### The task
Please look for the string "PERSONA" below and report every line in which it occurs.

Web page revision data:
⟨
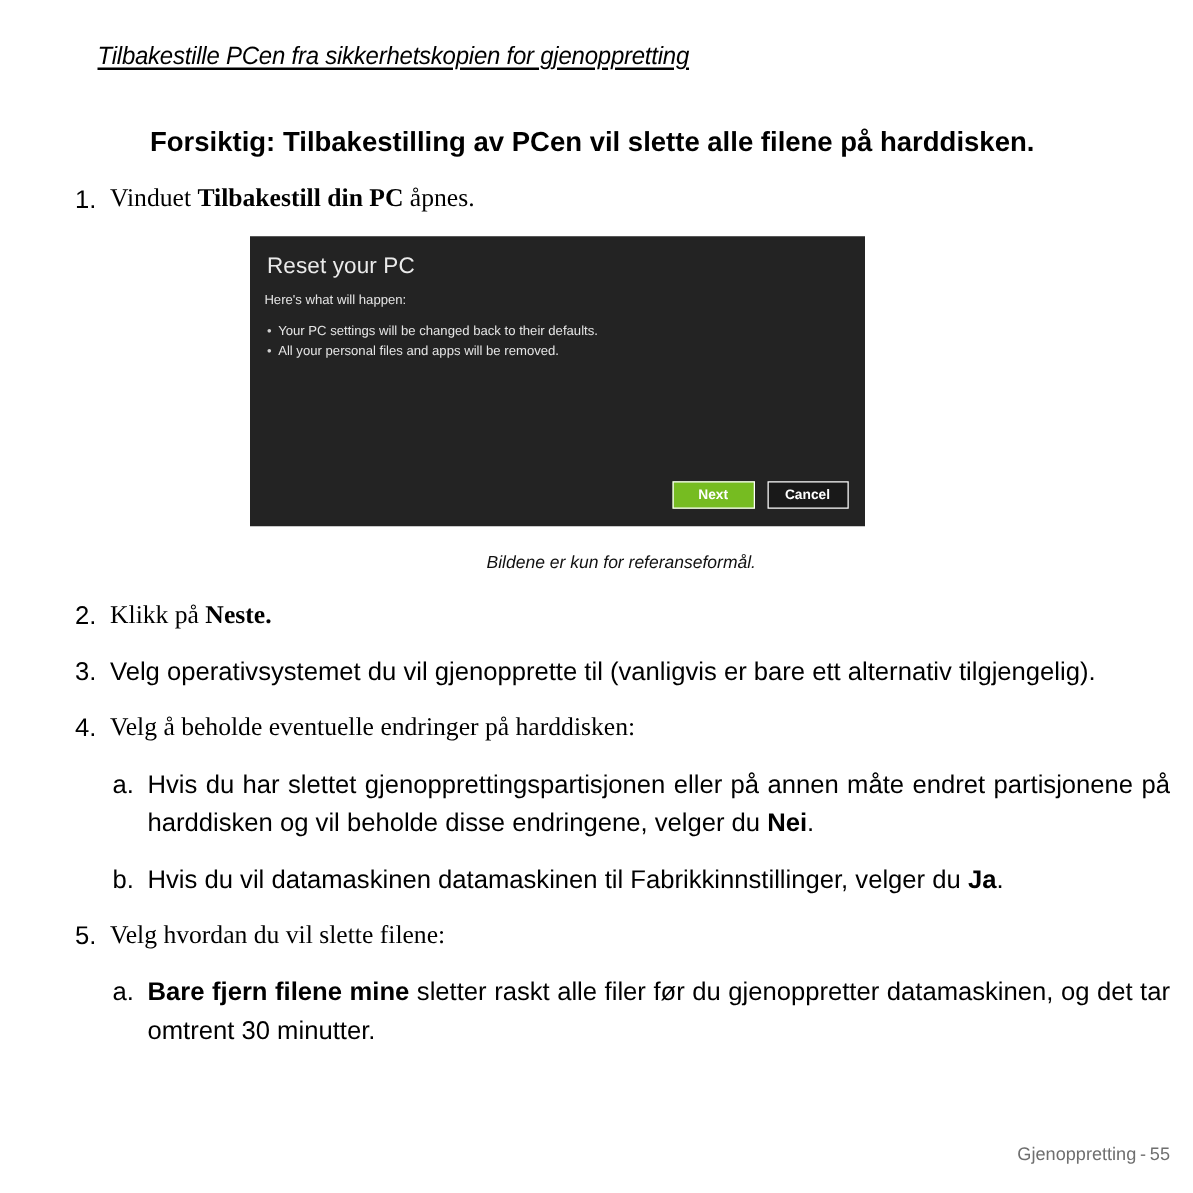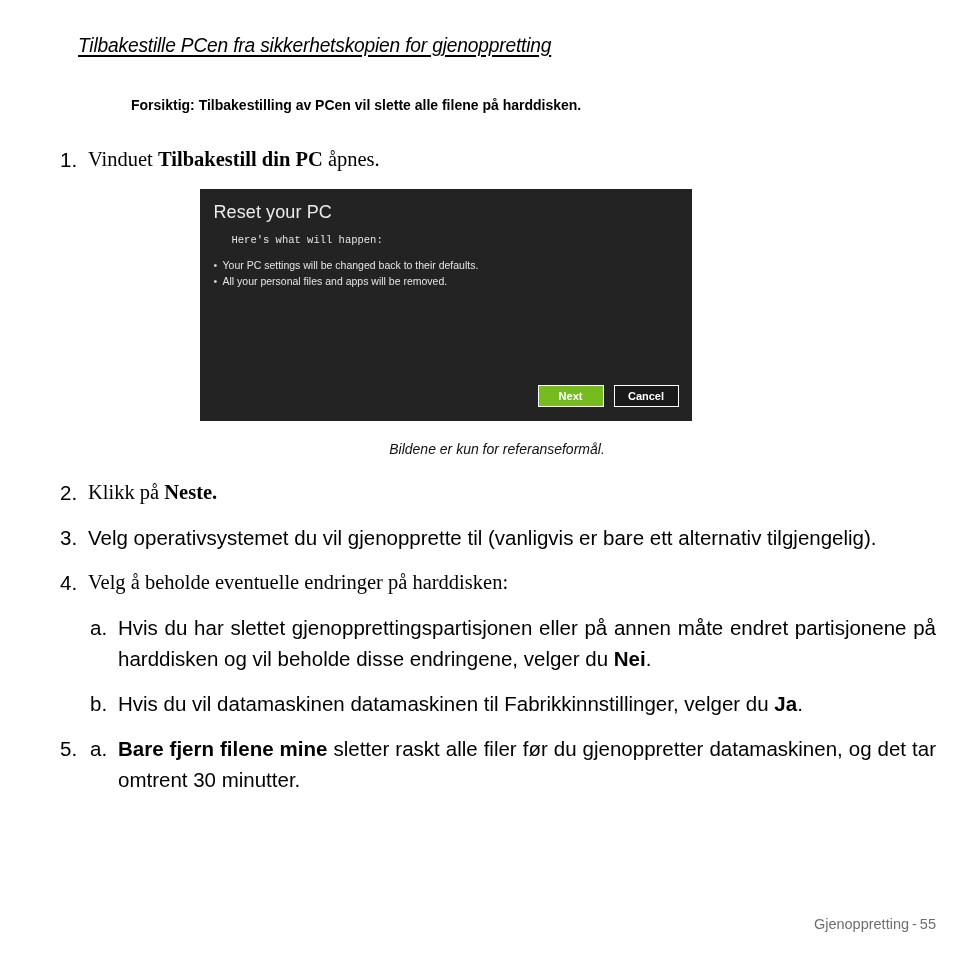--- a/index.html
+++ b/index.html
@@ -37,24 +37,24 @@
     text-decoration: underline;
     text-underline-offset: 3px;
     white-space: nowrap;
     transform: scaleX(0.96);
     transform-origin: left top;
   }
 
   
   .caution {
     position: absolute;
-    left: 111px;
+    left: 100px;
     top: 76px;
     width: 816px;
-    font-size: 14px;
+    font-size: 22px;
     font-weight: bold;
     line-height: 31px;
     text-align: justify;
     text-align-last: left;
   }
 
   
   .listblock {
     position: absolute;
     left: 0;
@@ -123,25 +123,24 @@
     left: 14px;
     top: 13px;
     font-size: 18px;
     font-weight: 300;
     color: #eaeaea;
     letter-spacing: 0.1px;
   }
 
   .shot-sub {
     position: absolute;
-    left: 32px;
+    left: 12px;
     top: 45px;
     font-size: 10.5px;
     color: #e4e4e4;
-    font-family: Liberation Mono, monospace;
   }
 
   .shot-bullets {
     position: absolute;
     left: 14px;
     top: 68px;
     font-size: 10.5px;
     color: #e4e4e4;
     line-height: 16px;
   }
@@ -263,20 +262,21 @@
       <span class="body"><span>Hvis du har slettet gjenopprettingspartisjonen eller på annen måte endret partisjonene på harddisken og vil beholde disse endringene, velger du </span><b>Nei</b><span>.</span></span>
     </div>
 
     <div class="li let">
       <span class="marker">b.</span>
       <span class="body"><span>Hvis du vil datamaskinen datamaskinen til Fabrikkinnstillinger, velger du </span><b>Ja</b><span>.</span></span>
     </div>
 
     <div class="li num">
       <span class="marker">5.</span>
+      <span class="body nojust"><span>Velg hvordan du vil slette filene:</span><b></b><span></span></span>
     </div>
 
     <div class="li let">
       <span class="marker">a.</span>
       <span class="body"><span></span><b>Bare fjern filene mine</b><span> sletter raskt alle filer før du gjenoppretter datamaskinen, og det tar omtrent 30 minutter.</span></span>
     </div>
 
   </div>
 
   <div class="footer">

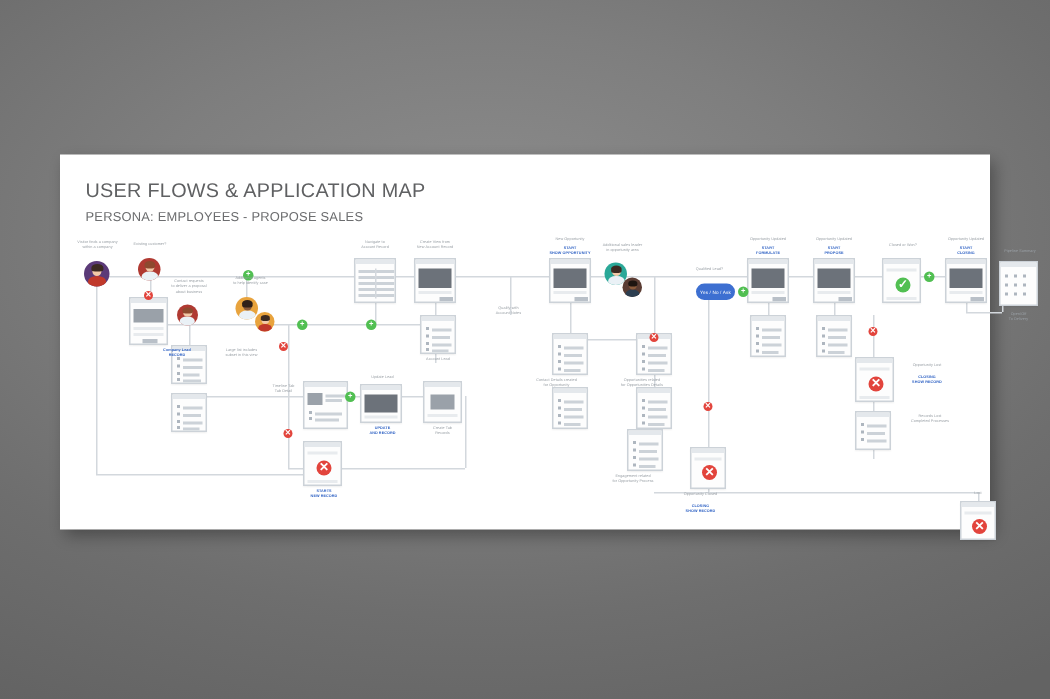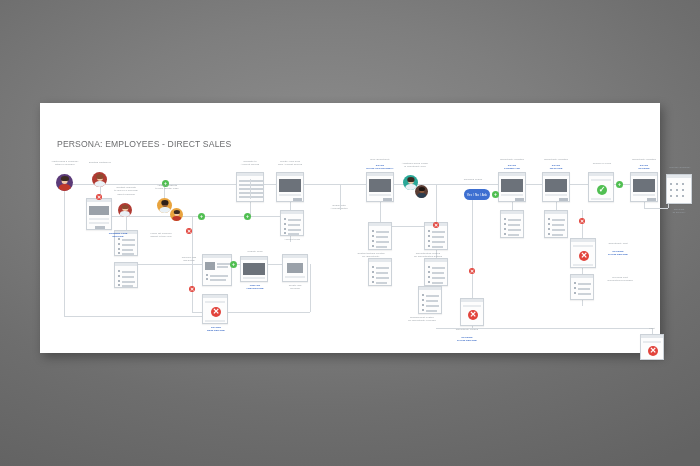--- a/index.html
+++ b/index.html
@@ -74,21 +74,22 @@
     text-align:center;white-space:pre-line;letter-spacing:.05px;}
   .cap.lnk{color:#2f62c4;font-weight:bold;}
 </style>
 </head>
 <body>
 
 <div id="stage">
 
   <div id="slide">
 
-    <div id="subtitle">PERSONA: EMPLOYEES - DIRECT SALES</div>
+    <div id="title">USER FLOWS &amp; APPLICATION MAP</div>
+    <div id="subtitle">PERSONA: EMPLOYEES - PROPOSE SALES</div>
 
     <div id="canvas">
 
       <div class="ln h" style="left:24px;top:26px;width:310px;"></div>
       <div class="ln h" style="left:340px;top:26px;width:268px;"></div>
       <div class="ln v" style="left:24px;top:26px;height:132px;"></div>
       <div class="ln h" style="left:24px;top:158px;width:150px;"></div>
       <div class="ln v" style="left:60px;top:26px;height:32px;"></div>
       <div class="ln h" style="left:60px;top:58px;width:190px;"></div>
       <div class="ln v" style="left:86px;top:58px;height:24px;"></div>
⟩
### Written reply
-    <div id="subtitle">PERSONA: EMPLOYEES - DIRECT SALES</div>
+    <div id="subtitle">PERSONA: EMPLOYEES - PROPOSE SALES</div>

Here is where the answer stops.